= TASK TO CARRY OUT =
From the line containing "[19,464,279,505] July 12-12, 2026" down to the line containing "[19,1107,539,1143] Northwest Territories" in the records below, reproduce every line exactly, ends included, and omit all others.

= DATASET =
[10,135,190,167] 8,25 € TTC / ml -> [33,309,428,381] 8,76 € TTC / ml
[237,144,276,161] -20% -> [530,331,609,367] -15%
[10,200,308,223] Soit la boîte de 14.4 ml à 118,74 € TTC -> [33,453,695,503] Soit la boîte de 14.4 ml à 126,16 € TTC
* * *
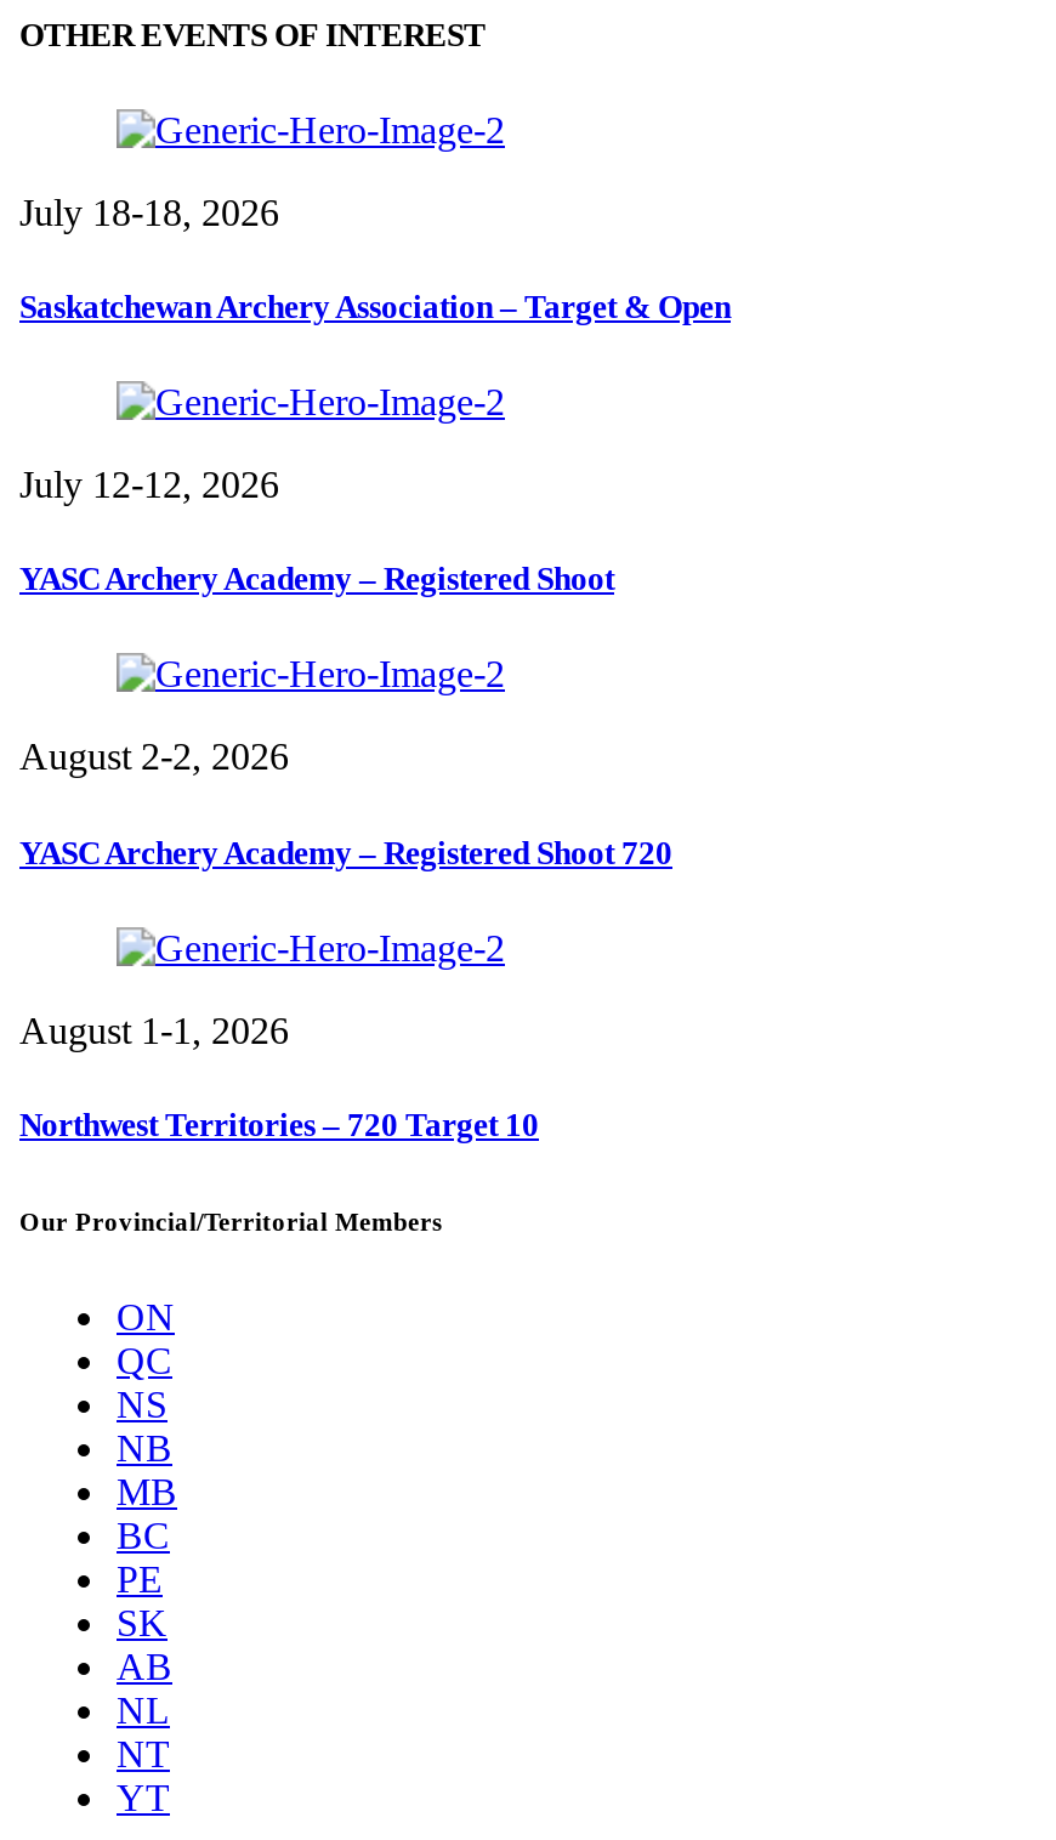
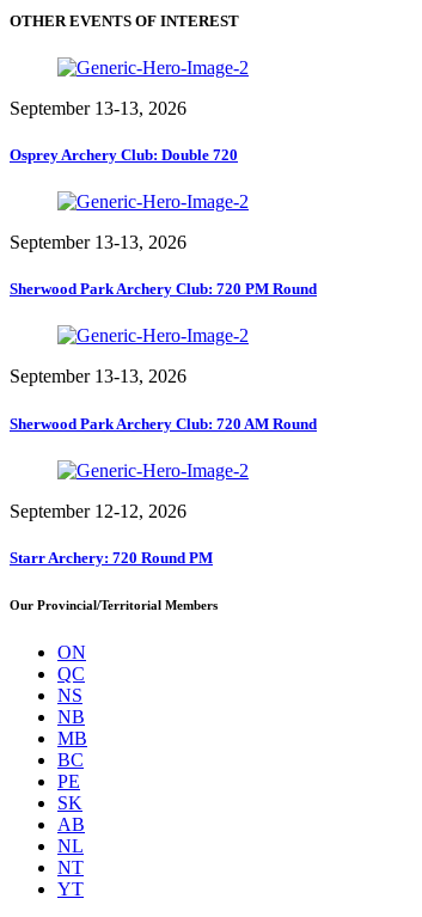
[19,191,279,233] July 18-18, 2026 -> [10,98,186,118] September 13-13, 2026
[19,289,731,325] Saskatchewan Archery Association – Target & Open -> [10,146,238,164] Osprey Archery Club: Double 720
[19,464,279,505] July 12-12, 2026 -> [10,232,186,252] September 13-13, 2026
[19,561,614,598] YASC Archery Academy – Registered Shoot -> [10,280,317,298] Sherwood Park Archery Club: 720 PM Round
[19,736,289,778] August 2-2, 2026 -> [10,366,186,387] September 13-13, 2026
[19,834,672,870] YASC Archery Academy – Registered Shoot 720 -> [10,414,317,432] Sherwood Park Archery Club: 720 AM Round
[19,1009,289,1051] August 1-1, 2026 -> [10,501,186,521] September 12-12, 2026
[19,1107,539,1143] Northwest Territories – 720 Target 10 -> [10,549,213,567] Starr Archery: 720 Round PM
* * *
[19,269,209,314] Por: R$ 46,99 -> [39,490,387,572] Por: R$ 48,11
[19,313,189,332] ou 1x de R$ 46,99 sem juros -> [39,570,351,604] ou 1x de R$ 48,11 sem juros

= RESULT FOR THIS TASK =
[19,464,279,505] July 12-12, 2026 -> [10,232,186,252] September 13-13, 2026
[19,561,614,598] YASC Archery Academy – Registered Shoot -> [10,280,317,298] Sherwood Park Archery Club: 720 PM Round
[19,736,289,778] August 2-2, 2026 -> [10,366,186,387] September 13-13, 2026
[19,834,672,870] YASC Archery Academy – Registered Shoot 720 -> [10,414,317,432] Sherwood Park Archery Club: 720 AM Round
[19,1009,289,1051] August 1-1, 2026 -> [10,501,186,521] September 12-12, 2026
[19,1107,539,1143] Northwest Territories – 720 Target 10 -> [10,549,213,567] Starr Archery: 720 Round PM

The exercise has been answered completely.